Q: What are the signs of a sports hernia?
Sports hernias usually occur during a sudden twist during an athletic event such as soccer, football, hockey, or wrestling. Pain is usually immediate and severe and localized to the groin. Later, soreness and stiffness may persist, making activity such as getting out of bed or a car difficult. Some may feel groin pain during activities that increase intra-abdominal pressure, such as sneezing and coughing.

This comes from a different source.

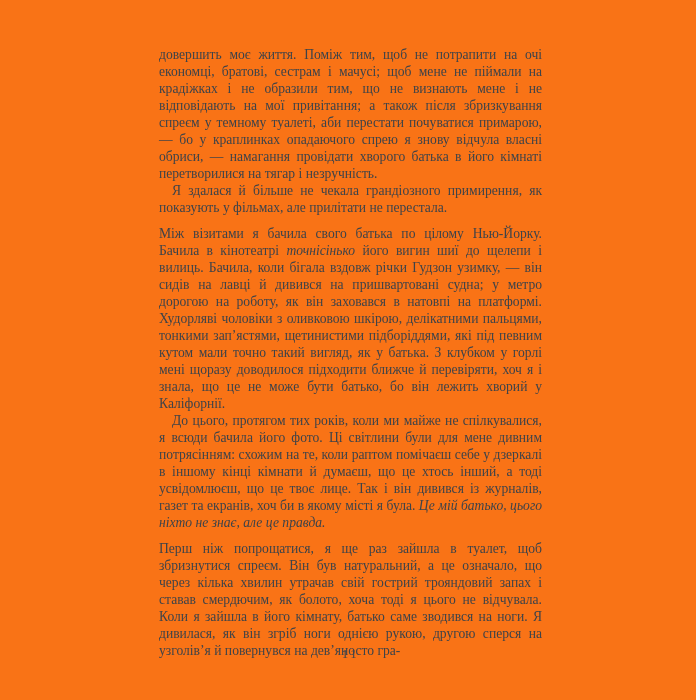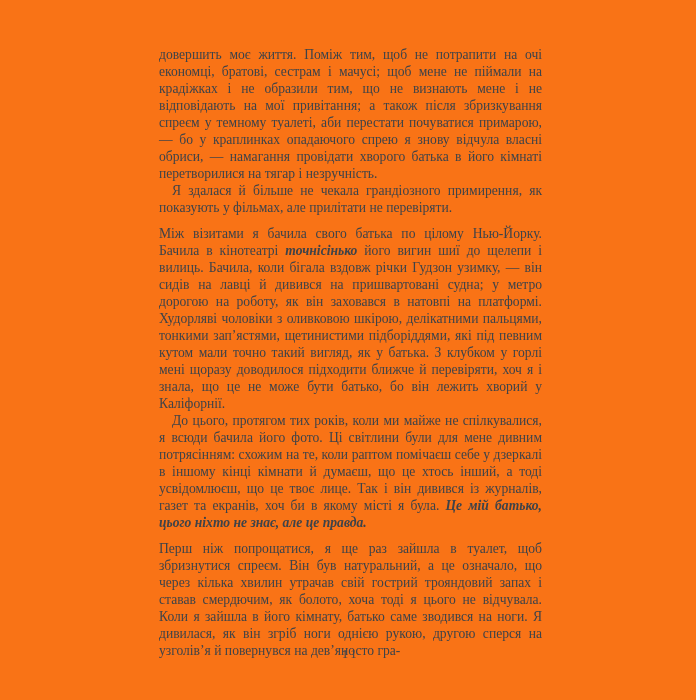"Я здалася й більше не" span { text: перевіряти -> перестала }
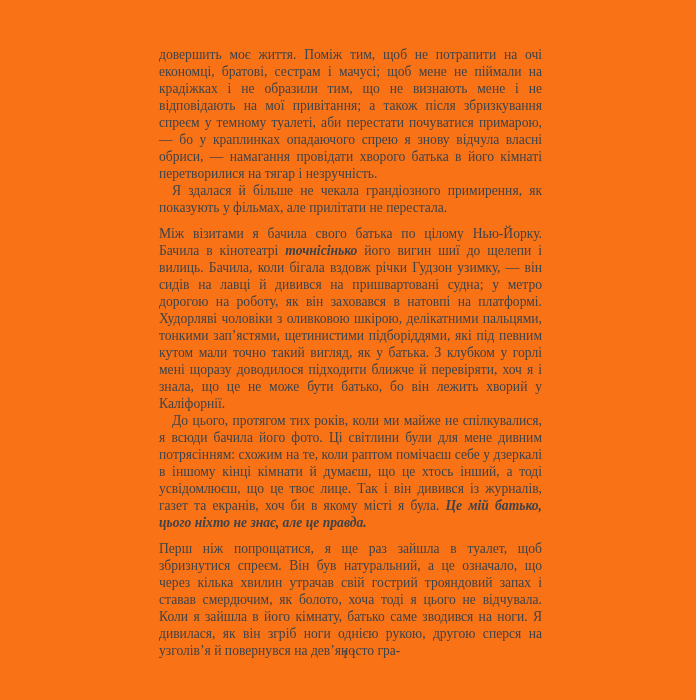"точнісінько" .para em { font-weight: bold -> none }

Q: Are X-rays useful to diagnose a sports hernia?
Since sports hernias are injuries to soft tissues, X-rays will not show the actual injury. X-rays are, however, usually recommended to rule out other causes of the pain, such as when a small piece of bone pulls off of the hip/pelvis (this is more common in children and adolescents than in adults). If X-rays do not show anything, magnetic resonance imaging (MRI) may be recommended.
Q: Do sports hernias require surgical repair?
Usually, No. Since most sports hernias can heal with rest, surgery can usually be avoided. In persistent or recurrent cases, surgery may be recommend to repair damaged tissue.
Questions to ask your doctor:
- When is it safe to return to play?
- Are there activities that increase the risk of sports hernia?
- How does a sports hernia differ from other hernias?